Privacy: What Does Good Enough Look Like?
Colorado, California, and Virginia all adopted privacy laws for businesses last year and Utah and Connecticut are on track to become the next two states to pass laws this year. With sometimes conflicting requirements in each state, creating operations that meet the expectations of each state is becoming increasingly burdensome. So, what’s good enough for a business that conducts business across borders?
This session will be led by Liz Harding and Romaine Marshall.
Liz Harding, Vice Chair of Polsinelli's Technology Transactions & Data Privacy practice, is a dual-qualified attorney in Colorado and the United Kingdom who counsels clients on data privacy, advertising and technology licensing matters. Prior to practicing in the U.S., she practiced law in the U.K. for over 10 years, mainly focusing on EU and UK privacy matters. Liz has significant experience counseling clients on how to comply with their enterprise-wide privacy obligations, including the GDPR, CCPA, and other US federal and state, and international, privacy and cybersecurity regulations. Using a risk-based approach to privacy compliance, Liz provides business-focused, and pragmatic advice underpinned by over 20 years’ experience.

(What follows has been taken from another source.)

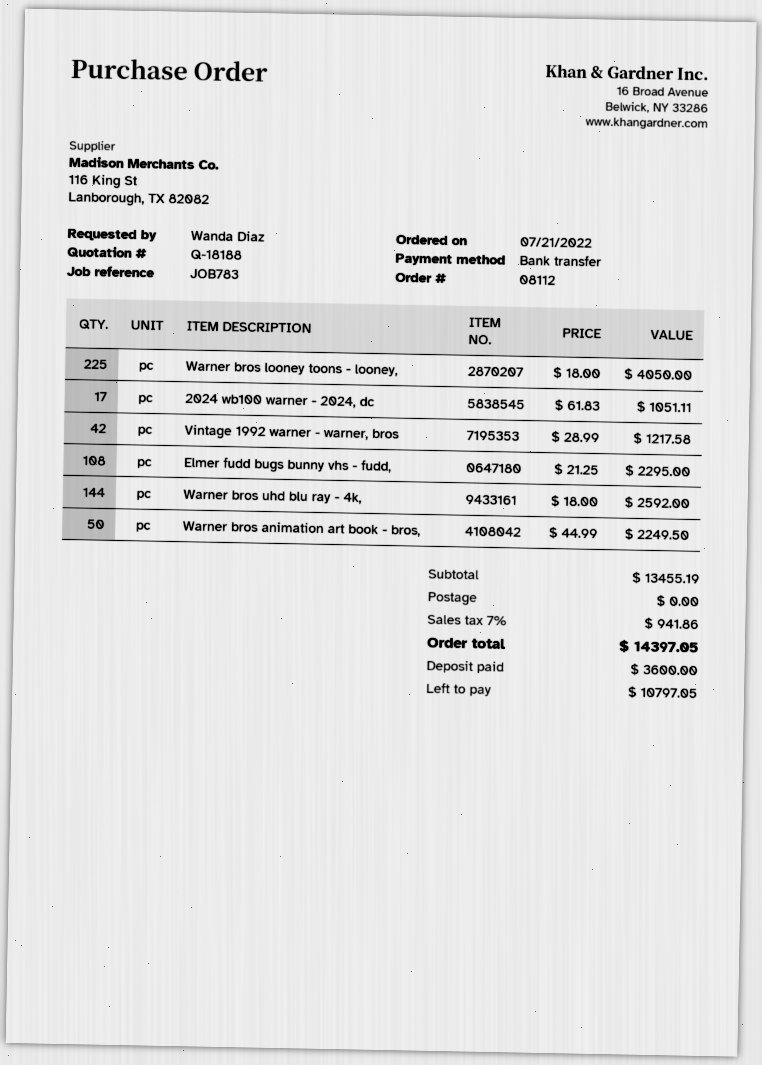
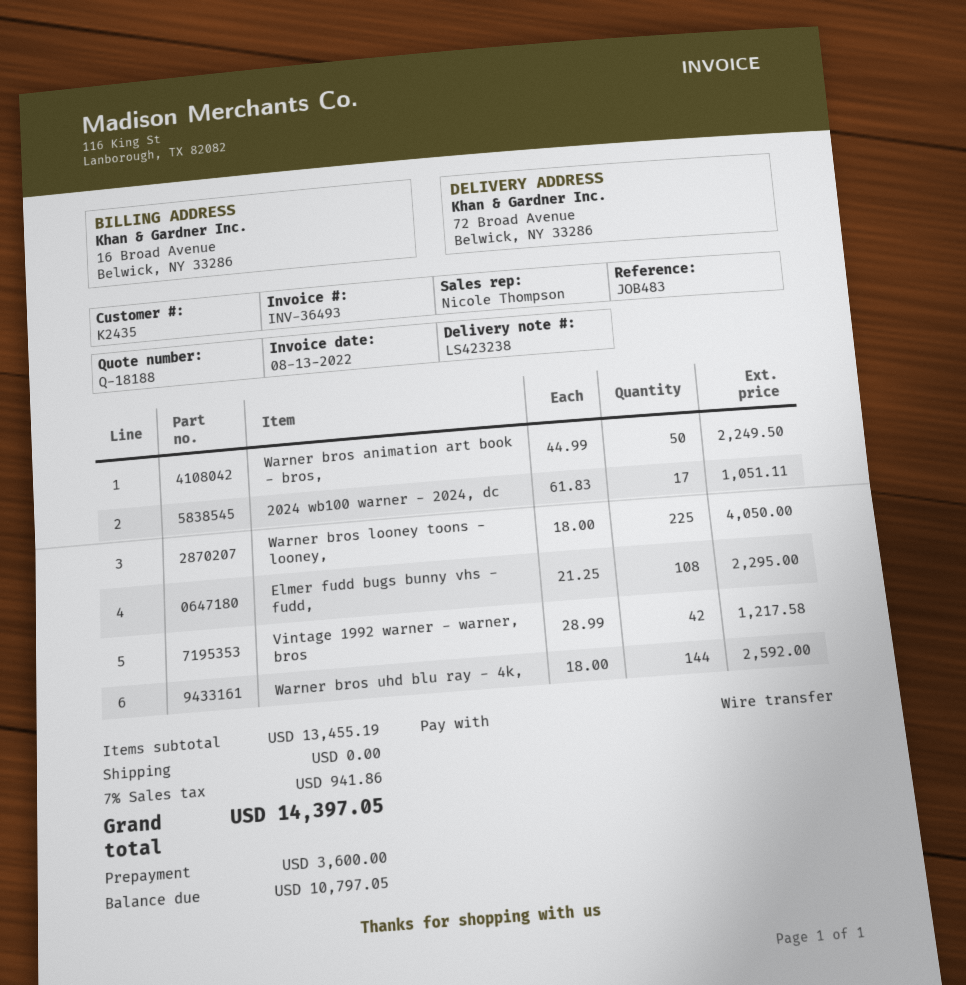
reference: JOB783 -> JOB483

Romaine Marshall, as an experienced cybersecurity lawyer at Polsinelli, works with clients to help protect their data and their businesses and reputations from cybersecurity and data privacy incidents and represents them when legal actions or regulatory investigations result. His twenty years of experience as a litigation and trial attorney enables him to advise clients about their legal and compliance obligations and represent them in the aftermath of reporting requirements and investigations. Romaine has represented clients in response to hundreds of cybersecurity incidents involving data breaches, malware attacks, cryptocurrency, misconfigurations, wire fraud, social engineering and other exploits. Before, during and after incidents, Romaine works with clients to reduce potential legal exposure by developing industry-specific policies and procedures, directing risk assessments and developing written information security programs based on evolving laws, regulations and industry standards.